My son wanted to go in the boy group.  (Actually he really just wanted to bounce on the trampolines, but I’ll take it.)  I walked out of the gym feeling a little different.  My son chose to go with the boys and do “boy” things.  I’d have to get used to the idea. 

“Why do they have to break them up by gender?  I bet there are five girls in there who want to climb that rock wall.  Hell, I wanted to climb the rock wall,” Uncle Uncle’s boyfriend said as we walked to the car. 

“As a child, I would have much rather climbed the rock wall and bounced on the trampoline than do a cheer and dance routine,” I said, wishing that they would break the kids into groups not by gender, but by activity preference.  But what did I care that day…my boy wanted to be in the boy group.

And, the next day he wanted to be a cheerleader.


About raisingmyrainbow

RaisingMyRainbow.com is a blog about the adventures in raising a fabulous, gender creative son.
This entry was posted in All Posts, Main Site Header and tagged , , , , , , , , , , . Bookmark the permalink.

19 Responses to C.J. Goes to Summer Camp

  1. mzvehrzed says:

    I love how all he heard out of all of that was trampolines. He is TOOO cute for words!

  2. katherine says:

    And this is why I didn’t go any further than grade 9 gym (that one mandatory credit), despite being an avid athlete. Girls did dance and aerobics and made up routines to perform in front of the class, while the boys got to play sports. Team sports – floor hockey, softball, basketball, volleyball…. I could play those for the school, but not in gym.

    As non conforming and self conscious, I found gym humiliating. I look back and it’s such a shame. It doesn’t have to be that way.

  3. Rob says:

    I am a former rugby player, and look like one (i.e. not exactly dainty). But because I took gymnastics and dance as a kid, I can also kick higher than my face.

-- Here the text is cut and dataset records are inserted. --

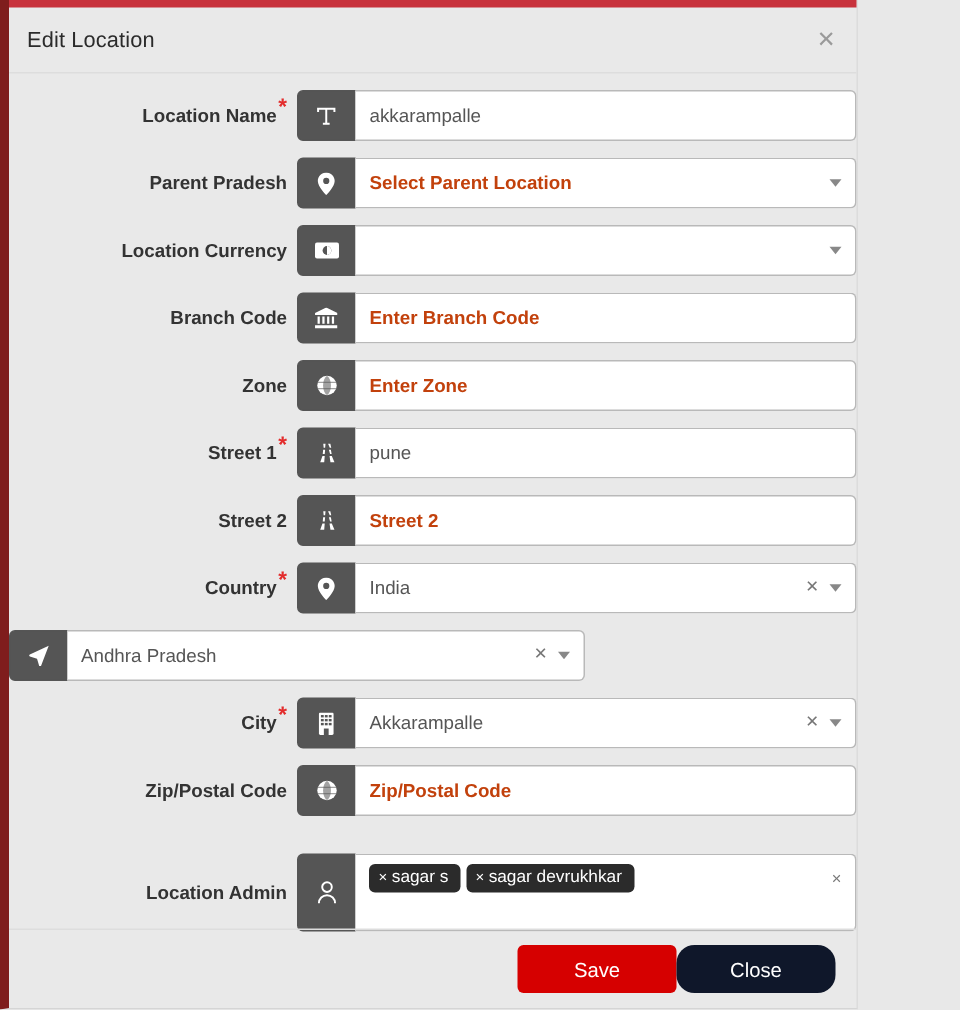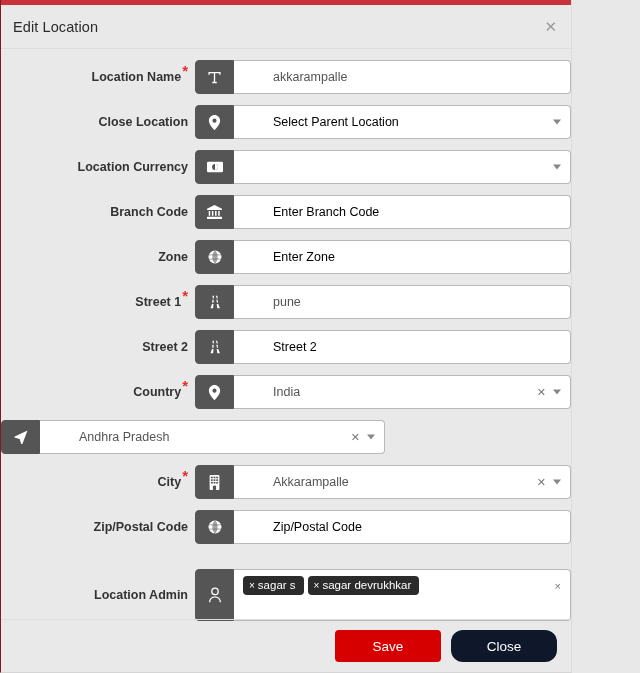"Edit Location" .modal { border-left: 1px solid #7f1d1d -> 6px solid #7f1d1d }
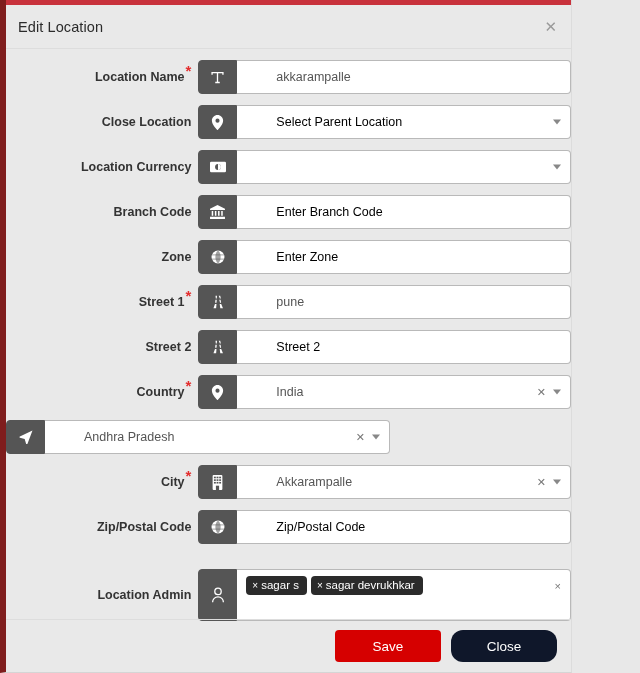"akkarampalle" .value-text { margin-left: 30px -> none }
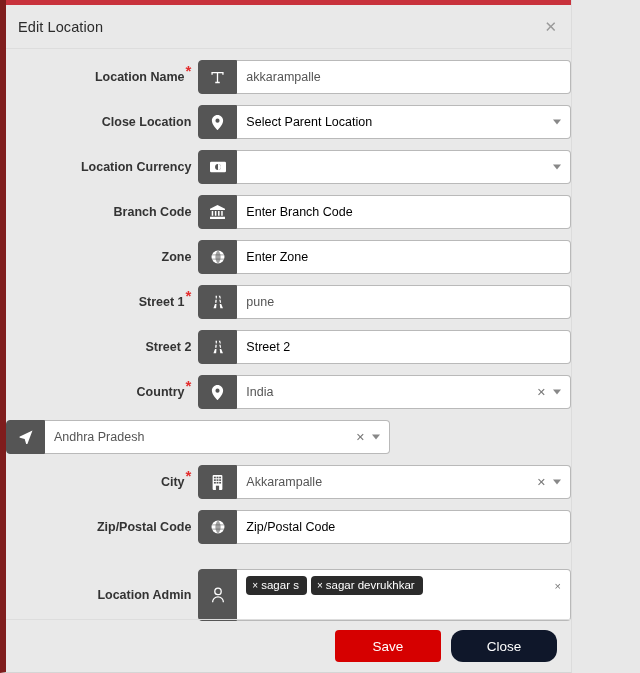"Close Location" span { text: Close Location -> Parent Pradesh }
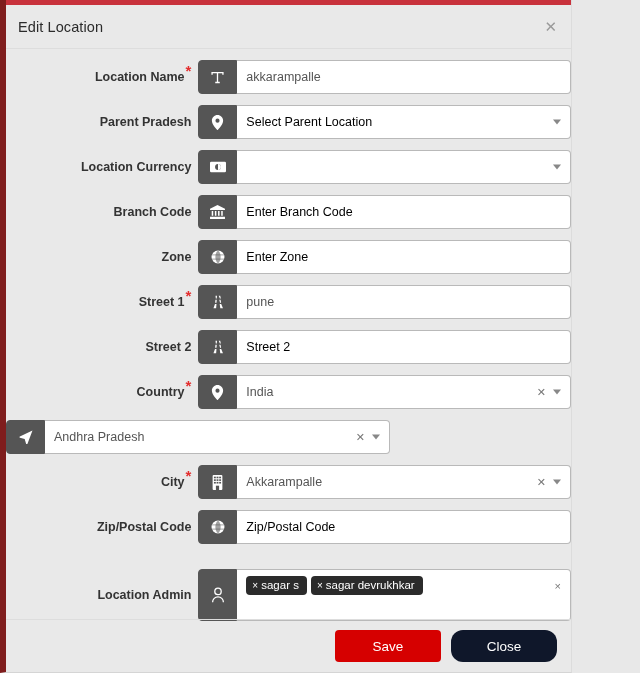"Select Parent Location" .input-box.placeholder-text { color: #000000 -> #c2410c; font-weight: none -> bold }
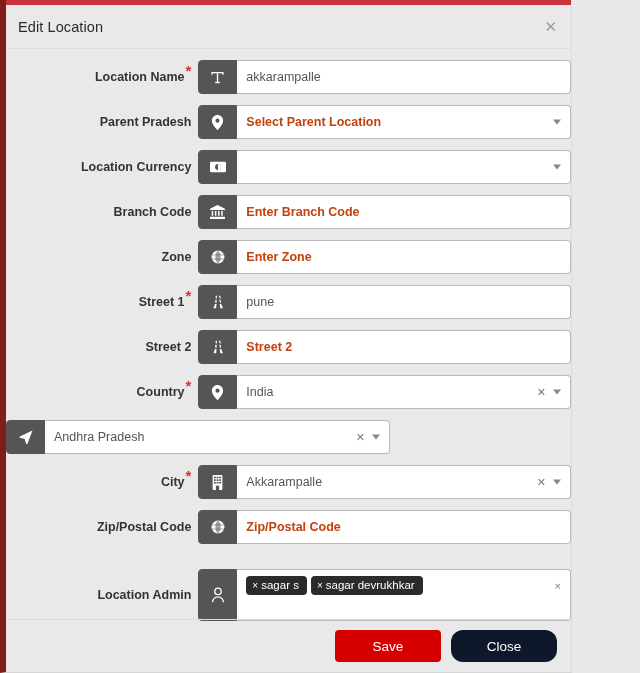"Save" .modal-footer { gap: 10px -> none }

I am the most flexible person I know, particularly considering my size, and I ascribe it all to the agility and balance I learned in those “girly” activities. As long as he’s running around and getting sweaty (as we all should more often), why should anyone care? I don’t see what is necessarily gender-specific about any of the activities you listed. Even the cheerleading – Texas A&M has had EXCLUSIVELY male “yell leaders” for ages. Sounds like the way to go would be to let everyone do a little of everything. Again, thanks for posting your story – when I have kids I hope I’m the kind of parent you are!

  4. Ariel L. says:

    Ok, well first off, I’m ECSTATIC that cj likes the little mermaid [my name is Ariel (R-E-L the way sebastian says it)]. And I’m a gymnast, so that’s even better!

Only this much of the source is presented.